GIVEN INFORMATION —
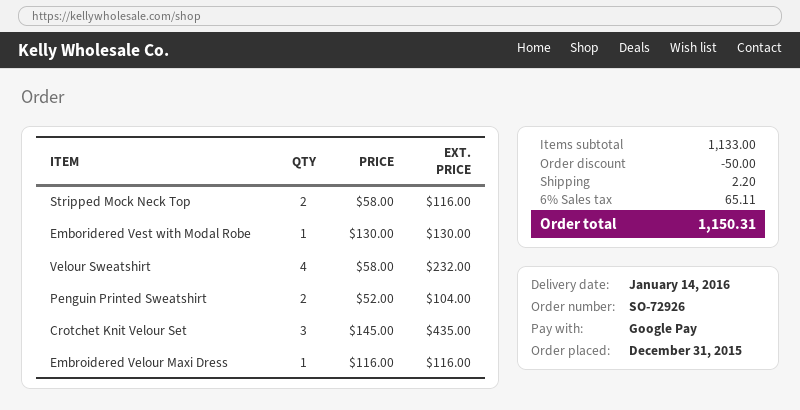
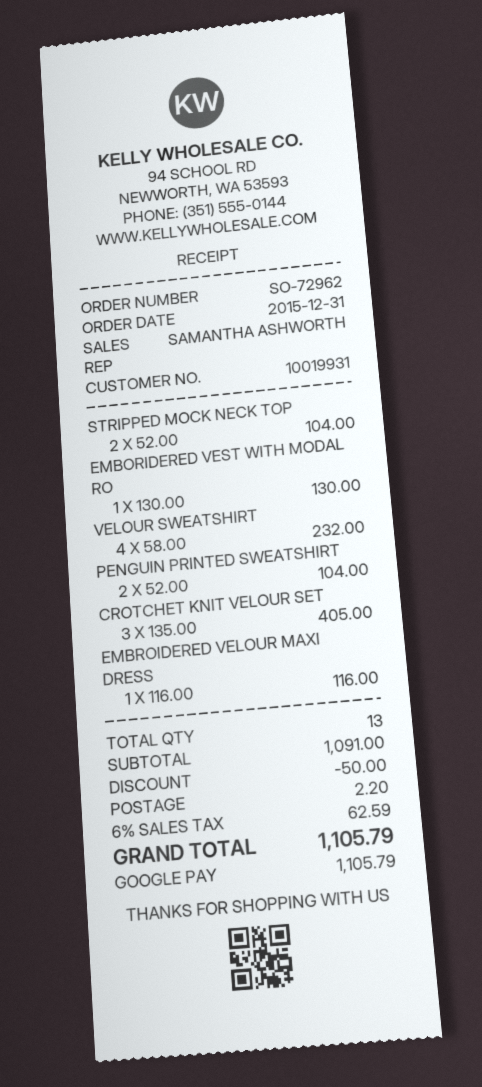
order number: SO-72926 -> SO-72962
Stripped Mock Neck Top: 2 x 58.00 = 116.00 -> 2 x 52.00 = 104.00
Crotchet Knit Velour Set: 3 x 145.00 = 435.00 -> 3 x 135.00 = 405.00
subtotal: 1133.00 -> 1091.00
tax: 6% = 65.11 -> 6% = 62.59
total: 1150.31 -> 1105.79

--

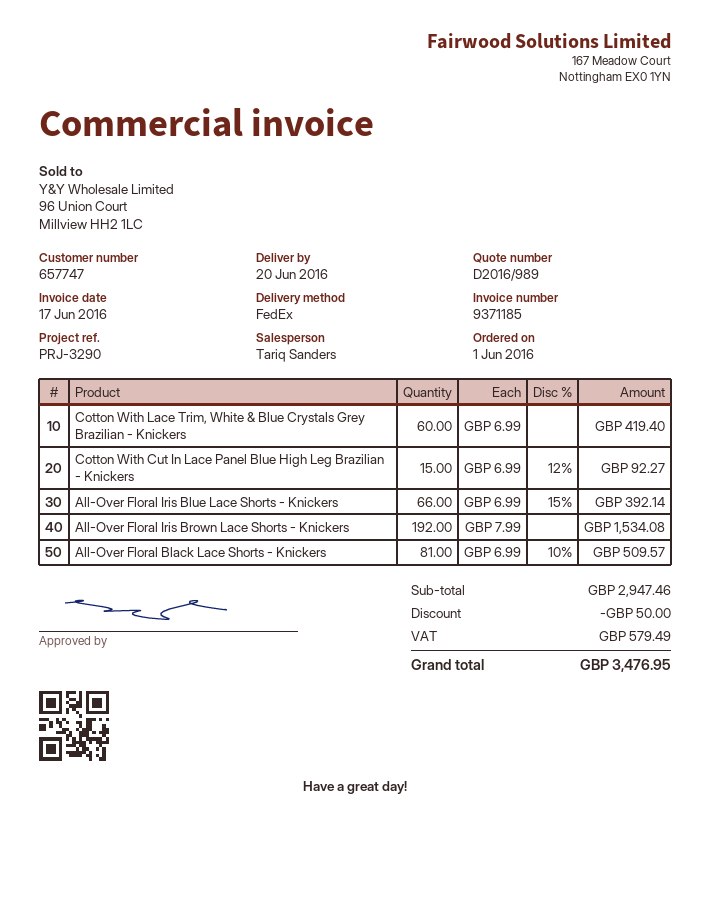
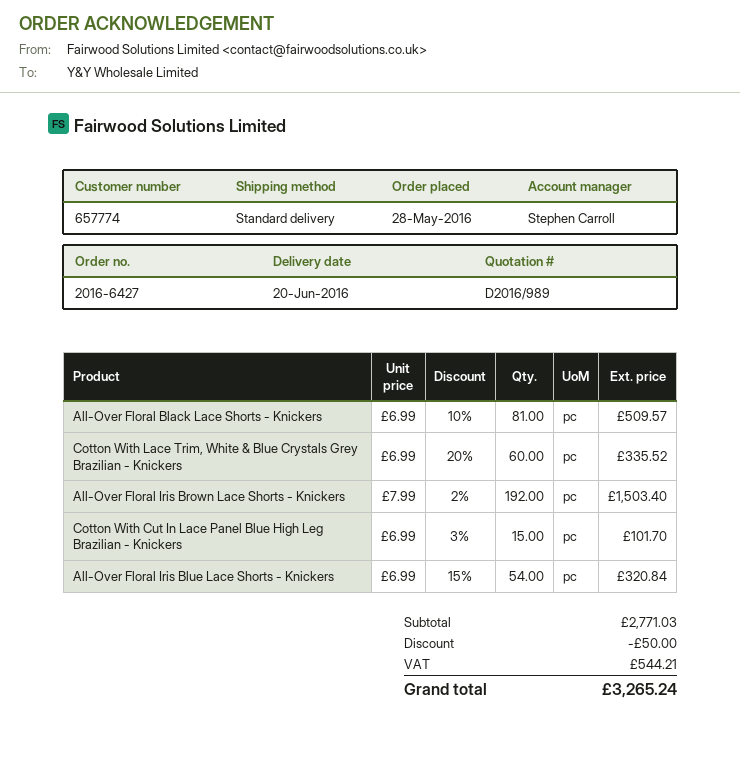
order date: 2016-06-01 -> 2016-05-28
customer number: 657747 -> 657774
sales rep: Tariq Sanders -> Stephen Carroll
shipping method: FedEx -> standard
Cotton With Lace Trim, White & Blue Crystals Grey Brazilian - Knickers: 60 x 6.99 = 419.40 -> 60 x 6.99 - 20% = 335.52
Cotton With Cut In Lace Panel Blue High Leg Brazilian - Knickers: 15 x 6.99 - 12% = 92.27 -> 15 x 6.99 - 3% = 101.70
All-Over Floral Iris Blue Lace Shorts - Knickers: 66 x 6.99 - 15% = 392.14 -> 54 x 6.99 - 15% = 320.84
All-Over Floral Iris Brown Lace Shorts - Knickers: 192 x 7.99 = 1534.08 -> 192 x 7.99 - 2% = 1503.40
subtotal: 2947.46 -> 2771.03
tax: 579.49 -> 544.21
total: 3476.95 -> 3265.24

ABOUT THIS EXERCISE — Search the records for the string "order", and copy every line that holds it.

SOLVED EXERCISE —
order number: SO-72926 -> SO-72962
order date: 2016-06-01 -> 2016-05-28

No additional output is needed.